**What you should do:**
For the entries that follow, set down each one exactly and drop any pictures.

**Data for analysis:**

-------

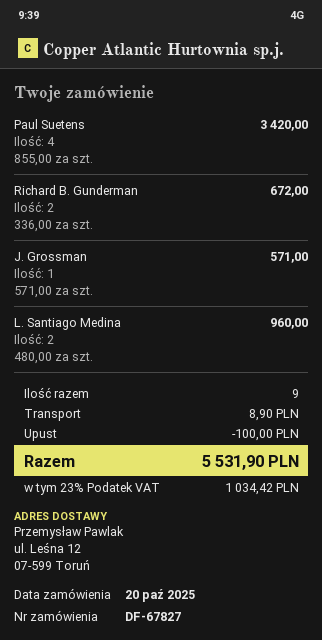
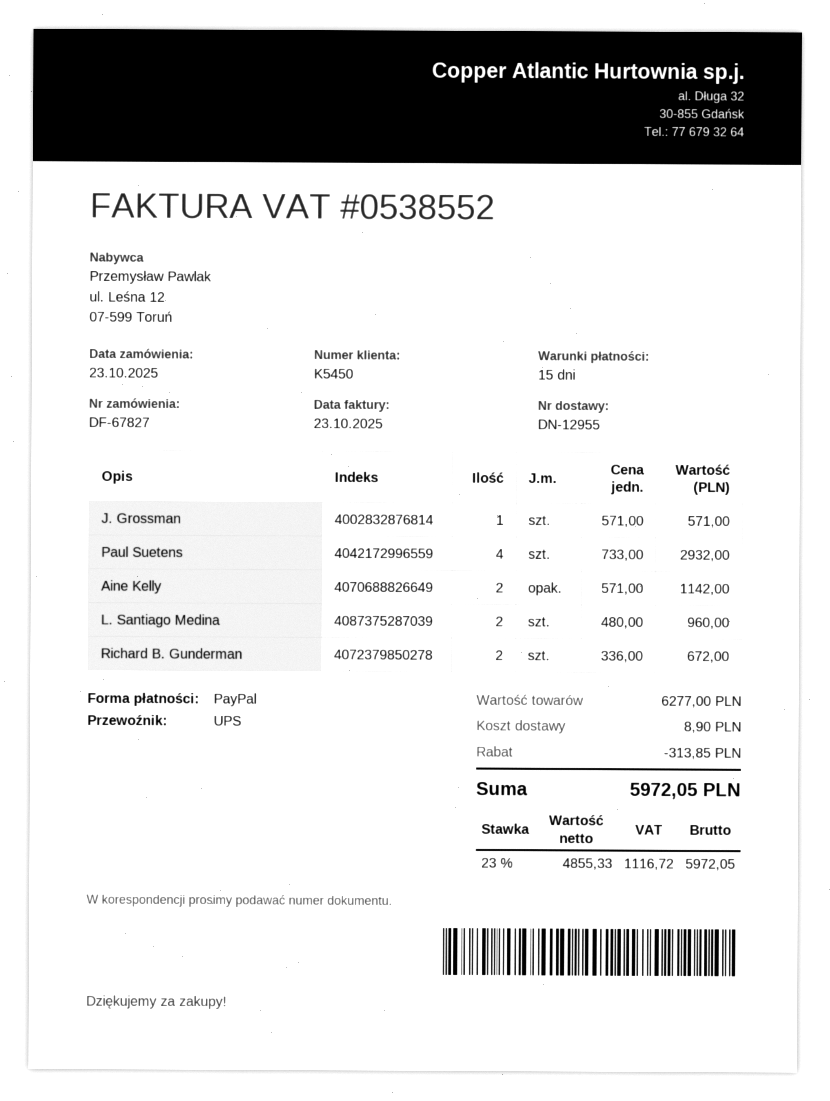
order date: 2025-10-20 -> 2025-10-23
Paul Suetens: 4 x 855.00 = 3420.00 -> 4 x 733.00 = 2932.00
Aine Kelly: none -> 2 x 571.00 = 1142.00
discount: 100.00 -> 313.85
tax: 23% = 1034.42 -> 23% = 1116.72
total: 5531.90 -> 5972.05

-------

**Exercise answer:**
order date: 2025-10-20 -> 2025-10-23
Paul Suetens: 4 x 855.00 = 3420.00 -> 4 x 733.00 = 2932.00
Aine Kelly: none -> 2 x 571.00 = 1142.00
discount: 100.00 -> 313.85
tax: 23% = 1034.42 -> 23% = 1116.72
total: 5531.90 -> 5972.05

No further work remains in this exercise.